Friday, March 27, 2009

How Model-View-Controller objects are created and composed?

Any widget that supports multiple look and multiple feel has to deal with multiple Model, View and Controller objects. To maintain flexibility it is important to make these objects not depend on how other objects are created.

Creational design patterns solve these issues. These patterns reduce design complexity and increases flexibility. Here's the sentence from a famous design patterns book about creational design patterns:

"Creational design patterns give a lot of flexibility in What gets created, Who creates it, How it gets created, and when"

Let's see how and where MVC uses these patterns.
Specifying default controller class for a view is one place where MVC uses these patterns .It uses a design pattern called Factory Method to achieve this.

Factory Method Pattern:

This pattern encapsulates Controller creation and moves this knowledge out of View framework classes. View framework let's View subclasses to decide which controller class to instantiate because it only knows when to create a controller, not what kind of controller to create.

The main purpose of the Factory method is to create objects.

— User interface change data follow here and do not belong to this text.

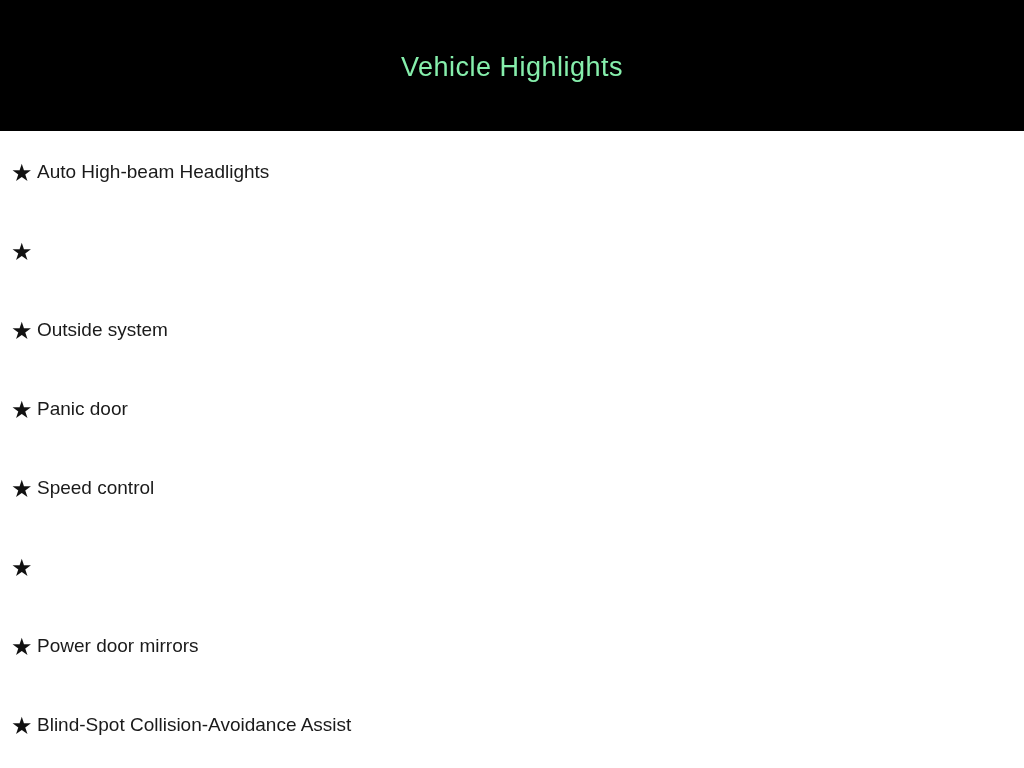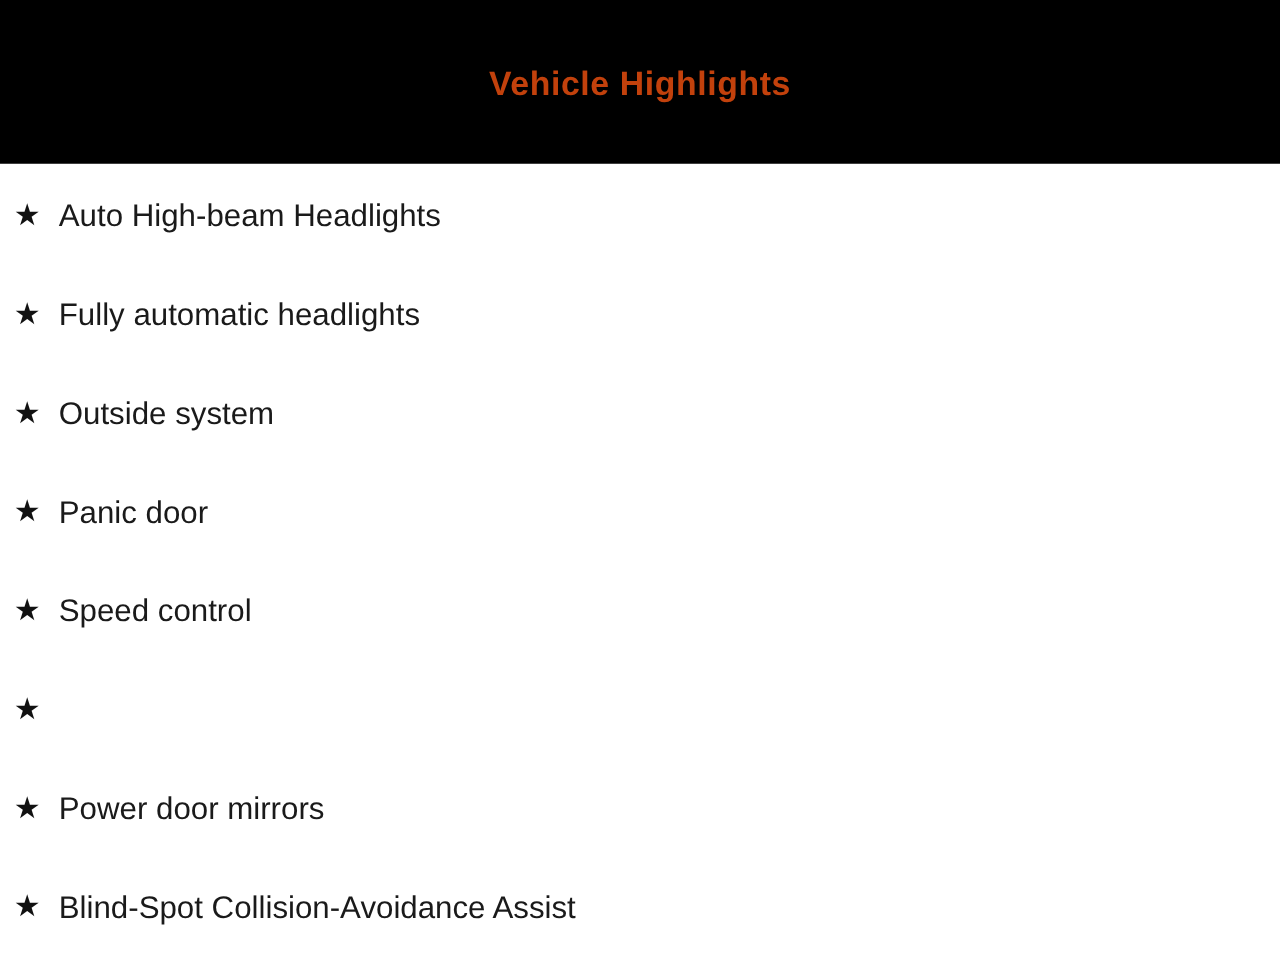--- a/index.html
+++ b/index.html
@@ -20,23 +20,23 @@
   }
   .header {
     height: 131px;
     background: #000000;
     display: flex;
     align-items: center;
     justify-content: center;
     flex: 0 0 auto;
   }
   .header-title {
-    color: #c2410c;
+    color: #86efac;
     font-size: 27px;
-    font-weight: bold;
+    font-weight: normal;
     letter-spacing: 0.5px;
     
     margin-top: 4px;
   }
   .feature-list {
     padding-top: 2px;
     flex: 1 1 auto;
   }
   .feature-row {
     height: 79px;
@@ -47,23 +47,23 @@
   }
   .star {
     font-size: 24px;
     color: #111111;
     width: 24px;
     text-align: left;
     line-height: 1;
     flex: 0 0 auto;
   }
   .feature-label {
-    font-size: 25px;
+    font-size: 19px;
     color: #1a1a1a;
-    margin-left: 12px;
+    margin-left: 2px;
     line-height: 1.2;
     white-space: nowrap;
   }
 </style>
 </head>
 <body>
 
 <div class="page">
 
   <div class="header">
@@ -72,21 +72,20 @@
 
   <div class="feature-list">
 
     <div class="feature-row">
       <span class="star">★</span>
       <span class="feature-label">Auto High-beam Headlights</span>
     </div>
 
     <div class="feature-row">
       <span class="star">★</span>
-      <span class="feature-label">Fully automatic headlights</span>
     </div>
 
     <div class="feature-row">
       <span class="star">★</span>
       <span class="feature-label">Outside system</span>
     </div>
 
     <div class="feature-row">
       <span class="star">★</span>
       <span class="feature-label">Panic door</span>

  • Controller Base: Controller's abstract class

  • Controller 1 and Controller 2: Controller's Concrete class

  • View Base: View's abstract class

  • View 1 and View 2: View's Concrete class

  • Controller Creator: This class has a factory method that creates Controller 1 or Controller 2 and returns a pointer to Controller Base. View Base uses this class and lets the derived class View 1 and View 2 to decide which Controller to instantiate.